%%

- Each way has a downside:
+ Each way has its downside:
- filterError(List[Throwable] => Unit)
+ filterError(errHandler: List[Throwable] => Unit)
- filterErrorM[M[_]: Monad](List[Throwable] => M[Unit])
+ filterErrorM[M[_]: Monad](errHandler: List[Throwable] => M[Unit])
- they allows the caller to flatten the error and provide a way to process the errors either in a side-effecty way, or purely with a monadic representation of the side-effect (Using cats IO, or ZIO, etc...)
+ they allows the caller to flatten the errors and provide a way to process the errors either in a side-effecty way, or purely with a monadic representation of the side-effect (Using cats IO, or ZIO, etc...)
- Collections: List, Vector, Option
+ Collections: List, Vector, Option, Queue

%%
%%

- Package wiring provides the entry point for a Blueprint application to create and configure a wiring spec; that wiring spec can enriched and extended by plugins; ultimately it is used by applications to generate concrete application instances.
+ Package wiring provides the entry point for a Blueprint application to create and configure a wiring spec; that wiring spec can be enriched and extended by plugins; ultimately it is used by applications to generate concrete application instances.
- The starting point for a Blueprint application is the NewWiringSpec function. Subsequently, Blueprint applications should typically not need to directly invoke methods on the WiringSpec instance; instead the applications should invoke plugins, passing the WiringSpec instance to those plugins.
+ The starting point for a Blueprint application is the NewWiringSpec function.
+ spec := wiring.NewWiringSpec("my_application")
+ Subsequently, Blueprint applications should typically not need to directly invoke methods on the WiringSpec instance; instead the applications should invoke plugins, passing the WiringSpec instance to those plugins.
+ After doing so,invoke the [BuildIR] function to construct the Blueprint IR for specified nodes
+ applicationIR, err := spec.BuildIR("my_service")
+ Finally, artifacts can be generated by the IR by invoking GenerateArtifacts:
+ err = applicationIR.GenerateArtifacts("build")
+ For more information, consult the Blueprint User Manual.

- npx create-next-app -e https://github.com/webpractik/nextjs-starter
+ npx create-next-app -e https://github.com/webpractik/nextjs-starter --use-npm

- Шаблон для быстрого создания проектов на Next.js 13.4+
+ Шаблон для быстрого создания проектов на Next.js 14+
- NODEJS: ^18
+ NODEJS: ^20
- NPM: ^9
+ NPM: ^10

%%

Exercise brief: Extract, from the listing above, every line where the string "monadic" occurs.

Response to this exercise:
- they allows the caller to flatten the error and provide a way to process the errors either in a side-effecty way, or purely with a monadic representation of the side-effect (Using cats IO, or ZIO, etc...)
+ they allows the caller to flatten the errors and provide a way to process the errors either in a side-effecty way, or purely with a monadic representation of the side-effect (Using cats IO, or ZIO, etc...)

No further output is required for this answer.